-------- LISTED ENTRIES

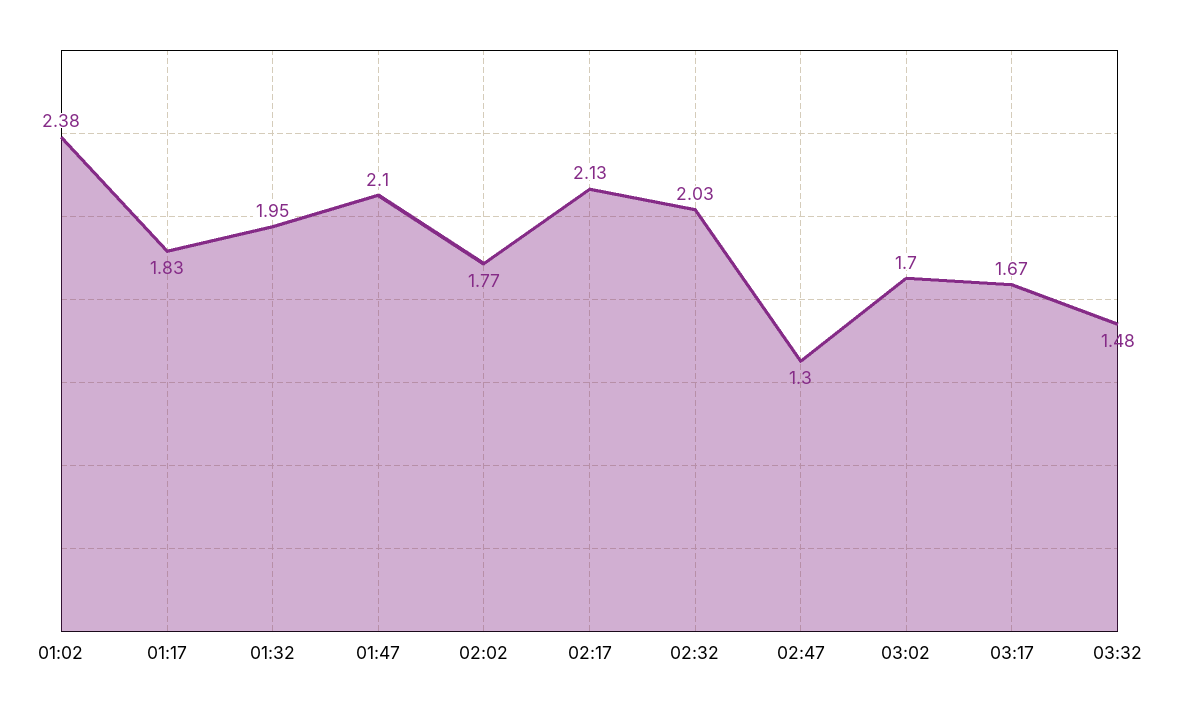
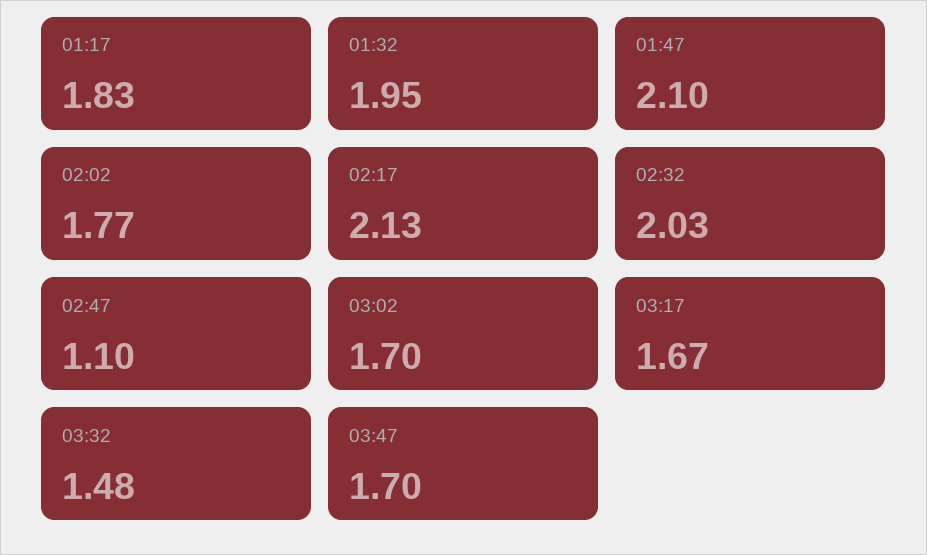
01:02: 2.38 -> none
02:47: 1.3 -> 1.1
03:47: none -> 1.7

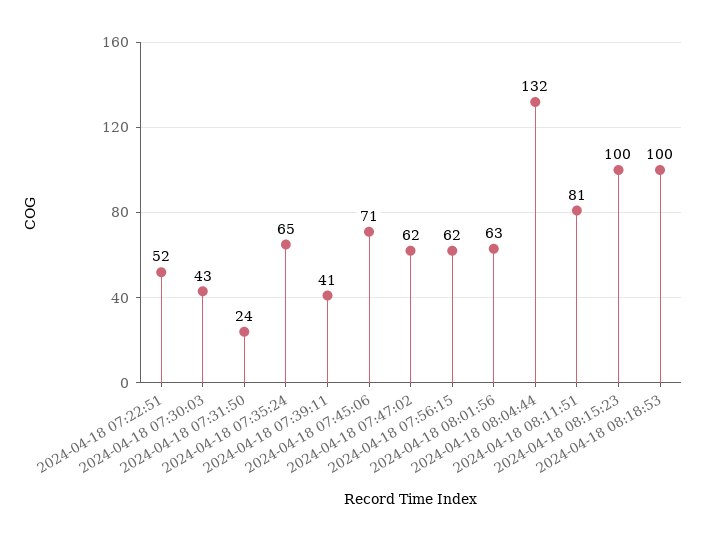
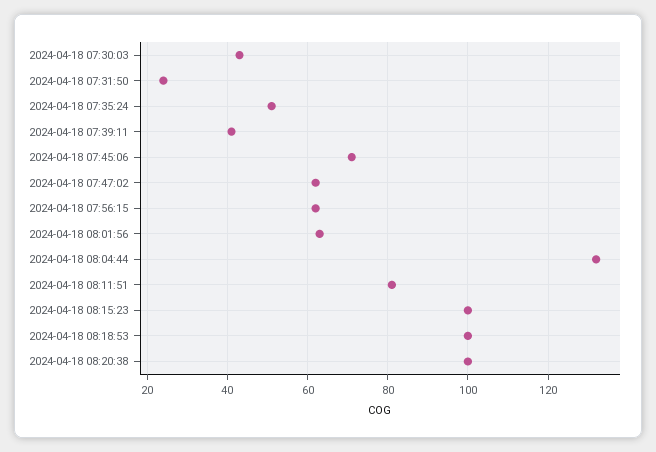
2024-04-18 07:22:51: 52 -> none
2024-04-18 07:35:24: 65 -> 50
2024-04-18 08:20:38: none -> 100

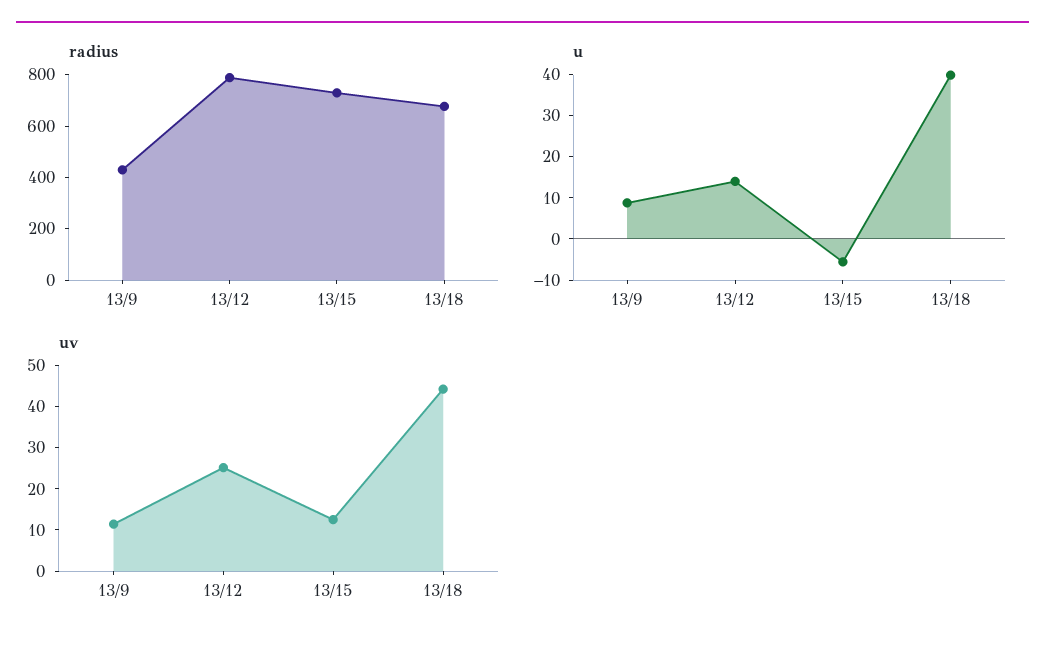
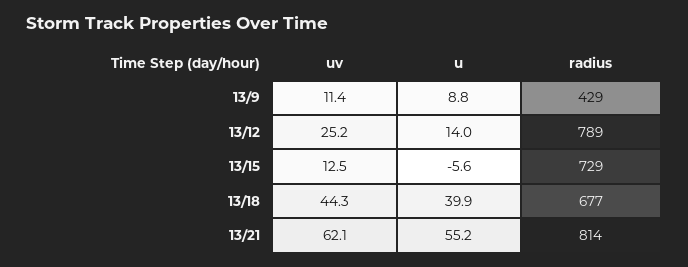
uv, 13/21: none -> 62.1
u, 13/21: none -> 55.2
radius, 13/21: none -> 814

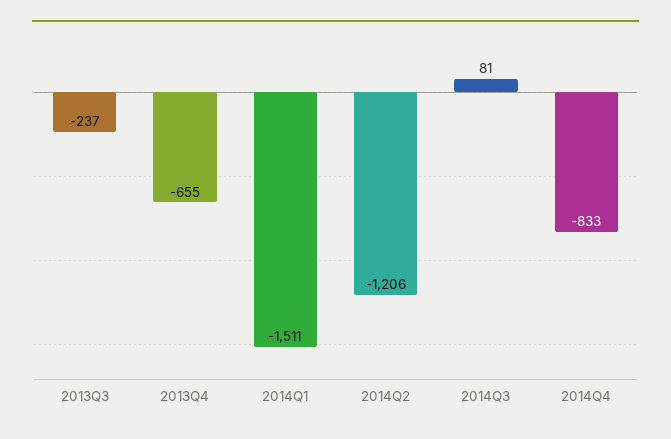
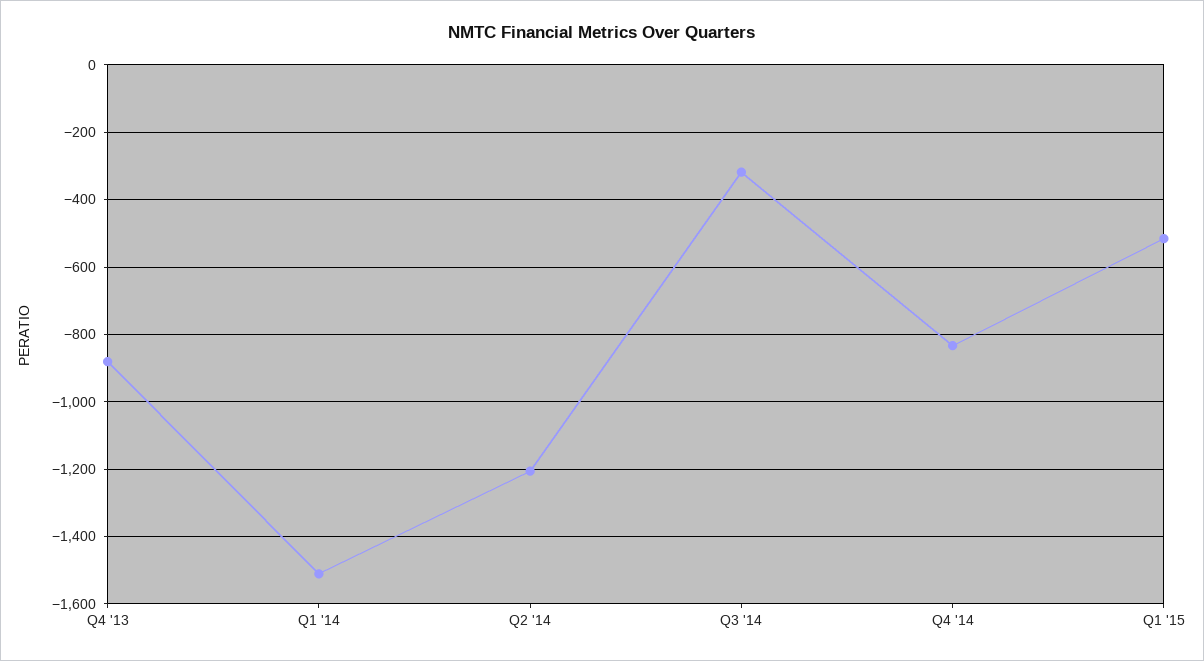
2013Q3: -237 -> none
2013Q4: -655 -> -880
2014Q3: 81 -> -320
Q1 '15: none -> -520

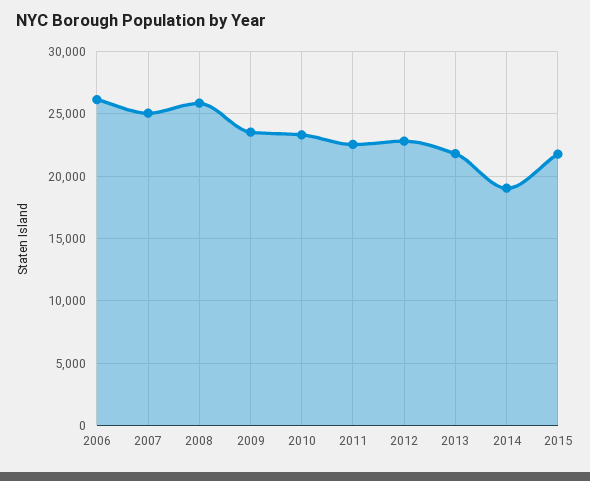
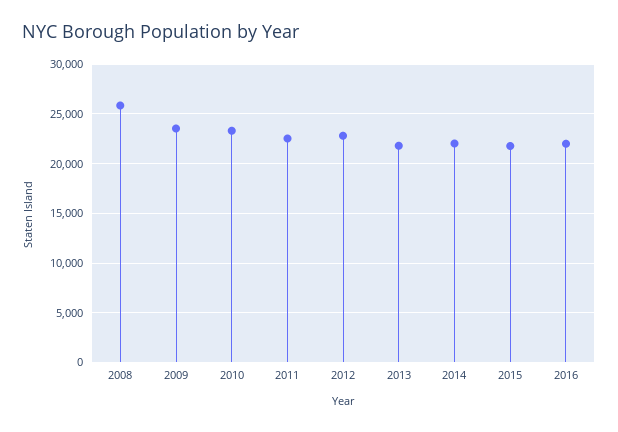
2006: 26000 -> none
2007: 25000 -> none
2014: 19000 -> 22000
2016: none -> 22000

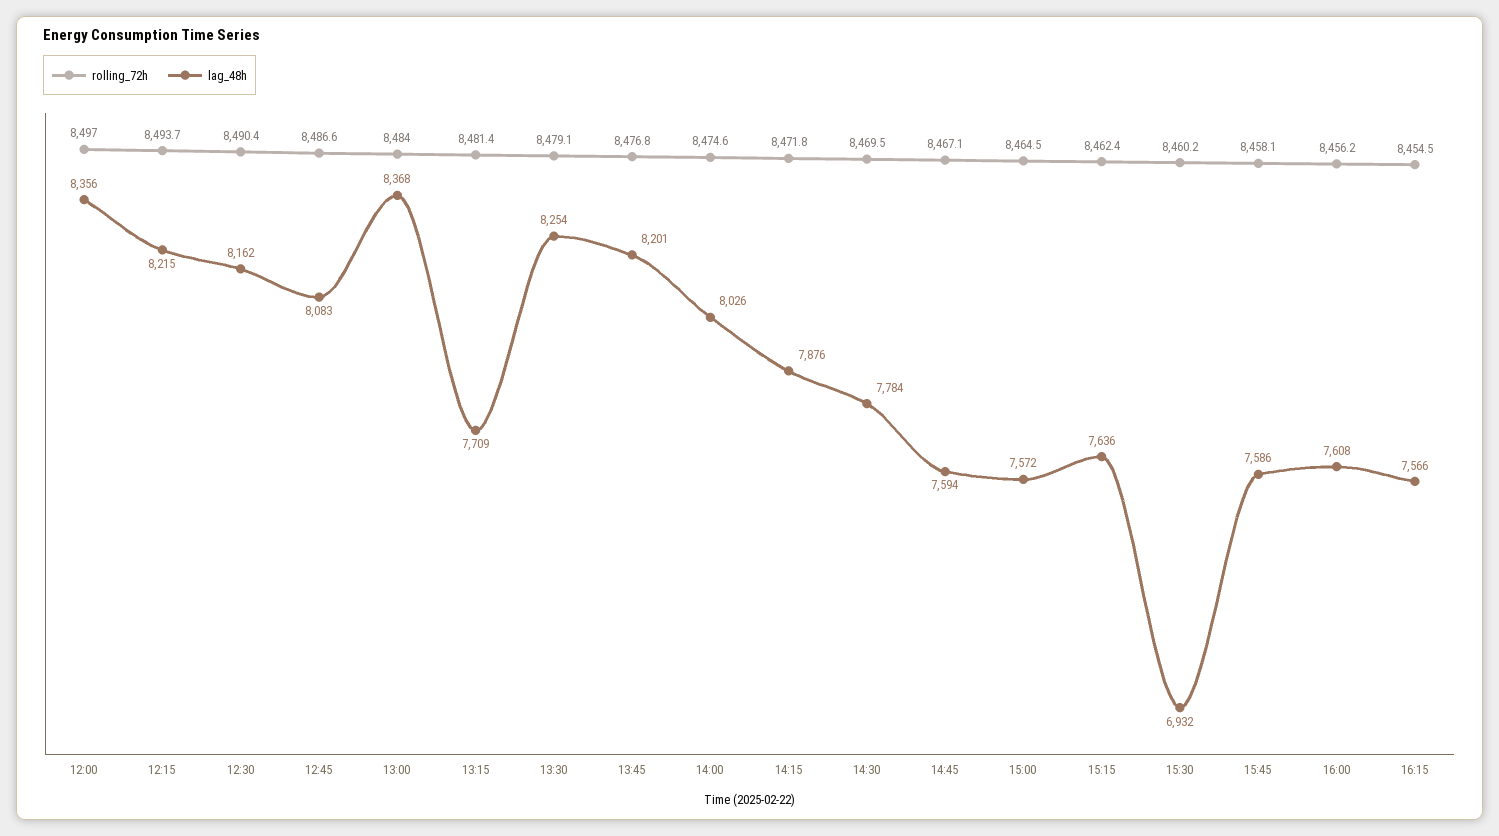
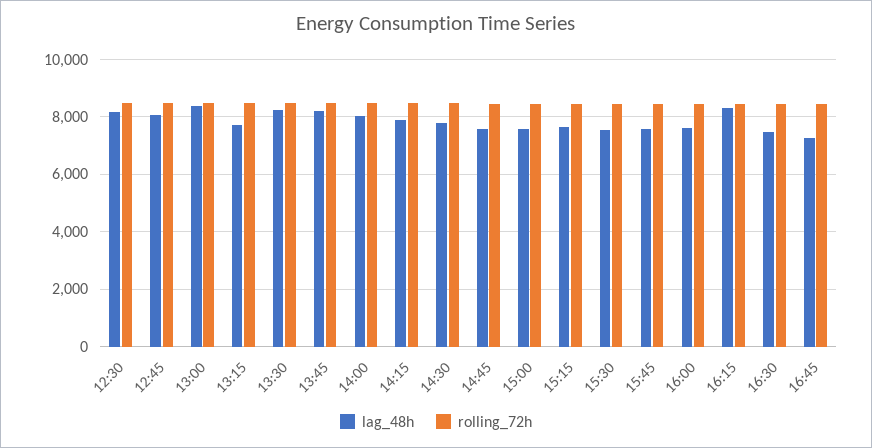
rolling_72h, 12:00: 8497 -> none
lag_48h, 12:00: 8356 -> none
rolling_72h, 12:15: 8493.7 -> none
lag_48h, 12:15: 8215 -> none
lag_48h, 15:30: 6932 -> 7500
lag_48h, 16:15: 7566 -> 8250
lag_48h, 16:30: none -> 7500
rolling_72h, 16:30: none -> 8500
lag_48h, 16:45: none -> 7250
rolling_72h, 16:45: none -> 8500

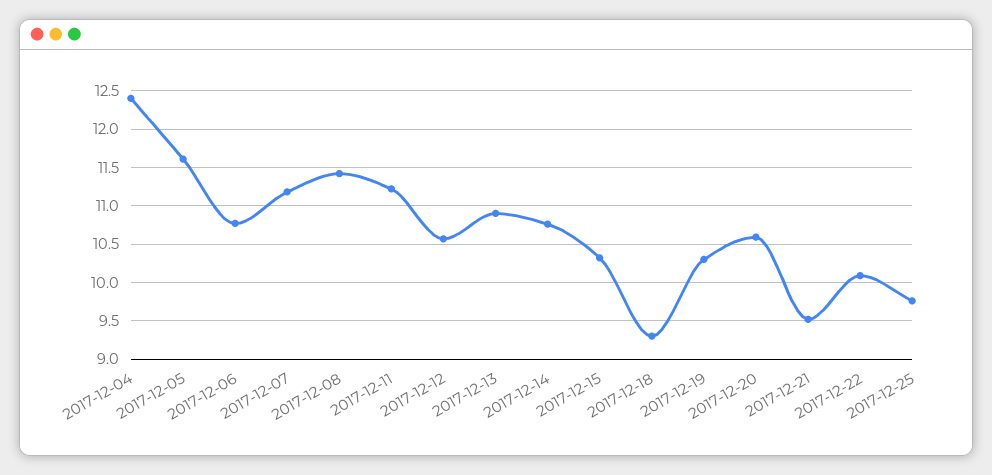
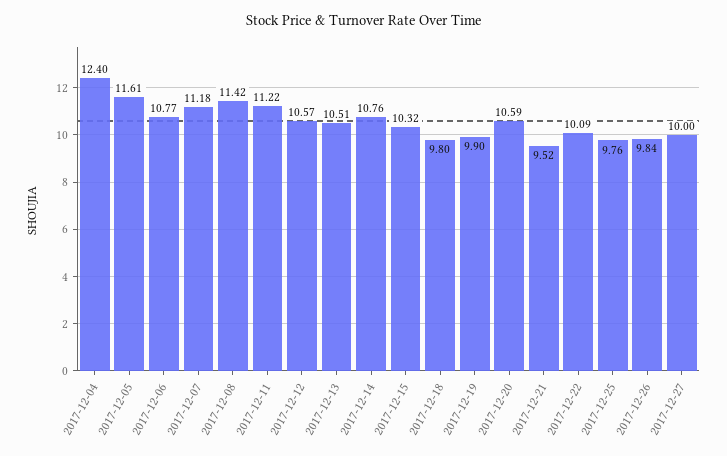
2017-12-13: 10.9 -> 10.51
2017-12-18: 9.3 -> 9.8
2017-12-19: 10.3 -> 9.9
2017-12-26: none -> 9.84
2017-12-27: none -> 10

----------------

# EXERCISE OBJECTIVE
Give back each line above exactly, with pictures dropped.

# YOUR RESPONSE
01:02: 2.38 -> none
02:47: 1.3 -> 1.1
03:47: none -> 1.7

2024-04-18 07:22:51: 52 -> none
2024-04-18 07:35:24: 65 -> 50
2024-04-18 08:20:38: none -> 100

uv, 13/21: none -> 62.1
u, 13/21: none -> 55.2
radius, 13/21: none -> 814

2013Q3: -237 -> none
2013Q4: -655 -> -880
2014Q3: 81 -> -320
Q1 '15: none -> -520

2006: 26000 -> none
2007: 25000 -> none
2014: 19000 -> 22000
2016: none -> 22000

rolling_72h, 12:00: 8497 -> none
lag_48h, 12:00: 8356 -> none
rolling_72h, 12:15: 8493.7 -> none
lag_48h, 12:15: 8215 -> none
lag_48h, 15:30: 6932 -> 7500
lag_48h, 16:15: 7566 -> 8250
lag_48h, 16:30: none -> 7500
rolling_72h, 16:30: none -> 8500
lag_48h, 16:45: none -> 7250
rolling_72h, 16:45: none -> 8500

2017-12-13: 10.9 -> 10.51
2017-12-18: 9.3 -> 9.8
2017-12-19: 10.3 -> 9.9
2017-12-26: none -> 9.84
2017-12-27: none -> 10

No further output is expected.